I would like to pick up on the query raised by  Origumi who wrote:
"   This expression is new to me. Is there any specific information about its origins, location, time, social characteristics etc.? "


Since I am not a native Hebrew speaker, I may be making an improbable suggestion.

a.However,if it is acceptable Ivrit to say:
   (אנחנו יוצאים למלחמה (נגד
then, perhaps one possible origin of the expression is, that it has its roots in
"going out to do battle with someone"

I'd be interested to receive any views on this idea


Incidentally, a UK English expression which seems to correspond fairly closely with the Ivrit   
אל תצא עלי
 is: "Don't take it out on (ie. attack) me"

Best wishes


----------



## jdotjdot89

talmid said:


> Since I am not a native Hebrew speaker, I may be making an improbable suggestion.


No worries!  That's the point of the forum!



talmid said:


> a.However,if it is acceptable Ivrit to say:
> (אנחנו יוצאים למלחמה (נגד
> then, perhaps one possible origin of the expression is, that it has its roots in
> "going out to do battle with someone"


Acceptable Hebrew--yes.  Origin of the expression... I highly doubt.  Especially given it's לצאת *על *and not לצאת ל.



talmid said:


> Incidentally, a UK English expression which seems to correspond fairly closely with the Ivrit
> אל תצא עלי
> is: "Don't take it out on (ie. attack) me"

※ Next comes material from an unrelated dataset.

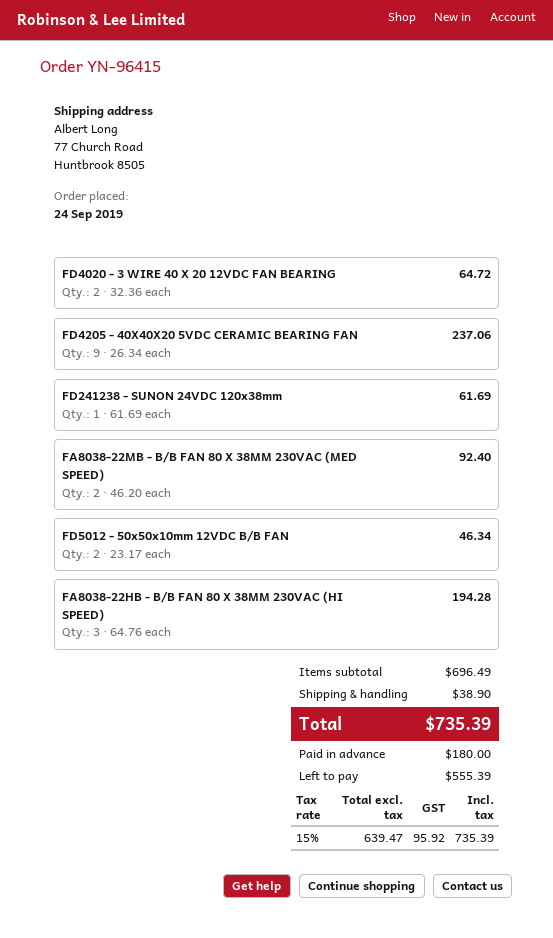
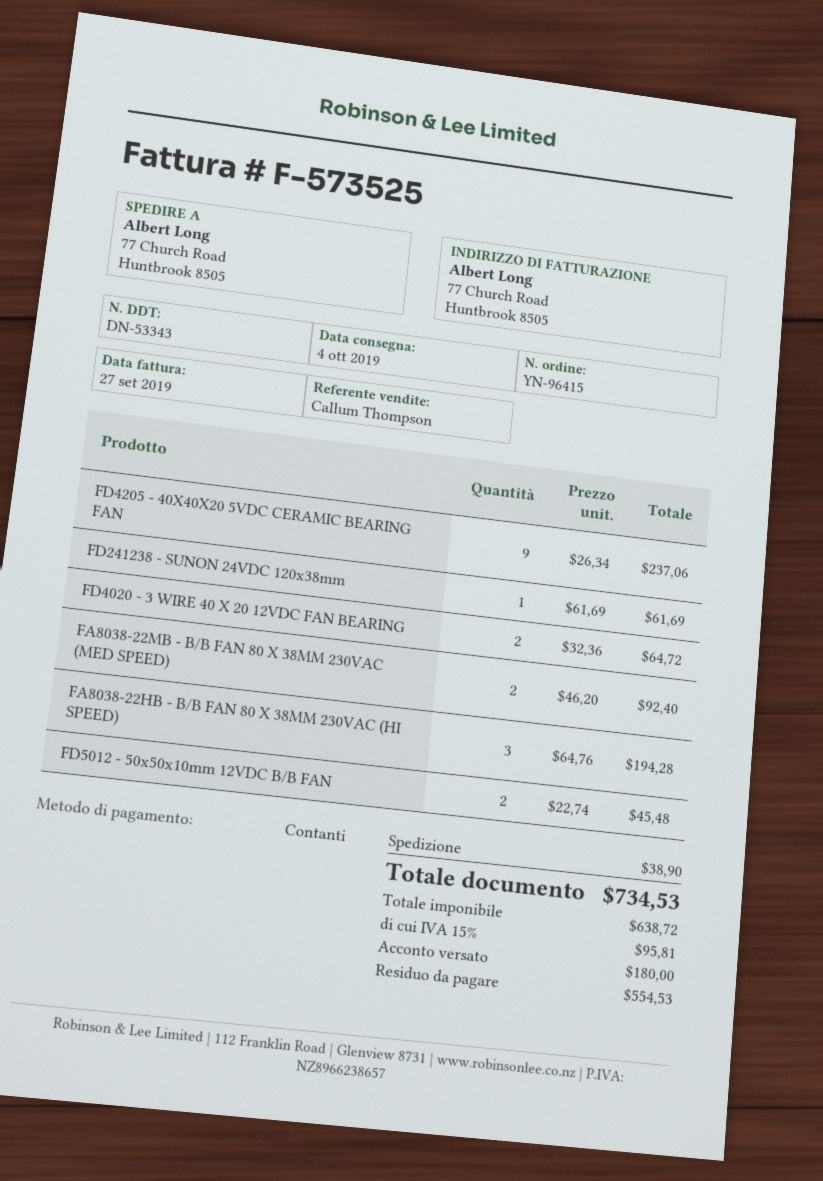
FD5012 - 50x50x10mm 12VDC B/B FAN: 2 x 23.17 = 46.34 -> 2 x 22.74 = 45.48
net: 639.47 -> 638.72
tax: 15% = 95.92 -> 15% = 95.81
total: 735.39 -> 734.53
balance: 555.39 -> 554.53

I wouldn't necessarily agree that they correspond at all.  Others might disagree with me, but despite the same שורש, I feel that לצאת (to exit, go out) and להוציא (to take out) are very different.  The English equivalent of "don't take it out on me" in Hebrew (if that just made sense) would be: "Don't exit on me!" or something akin to that.


----------



## Maayan

jdotjdot89 said:


> The English equivalent of "don't take it out on me" in Hebrew (if that just made sense) would be: "Don't exit on me!" or something akin to that.


 
Hi J.J.

I think the exact word-for-word translation of "Don't take it out on me" would be "אל תוציא את זה עלי" and indeed it is used in Hebrew in the same meaning as in English. 
_If you're mad - don't take it out on me_
_אם אתה עצבני - אל תוציא את זה עלי_

That's why I think אל תצא עלי (Don't exit on me) isn't a direct translation of the English "Don't take it on me" but of "Don't burst out on me" or something of the kind, when translating the word תצא in the sense of coming out with a force, like bursting.


----------



## jdotjdot89

Maayan said:


> Hi J.J.
> 
> I think the exact word-for-word translation of "Don't take it out on me" would be "אל תוציא את זה עלי" and indeed it is used in Hebrew in the same meaning as in English.



I agree--I was working on the assumption that talmid intended "להוציא" instead of "לצאת".  I simply meant that if we took the phrase "אל תצא לי" and exchanged "תצא" for "תוציא", we would have something that doesn't really make sense, just as in English you wouldn't.


----------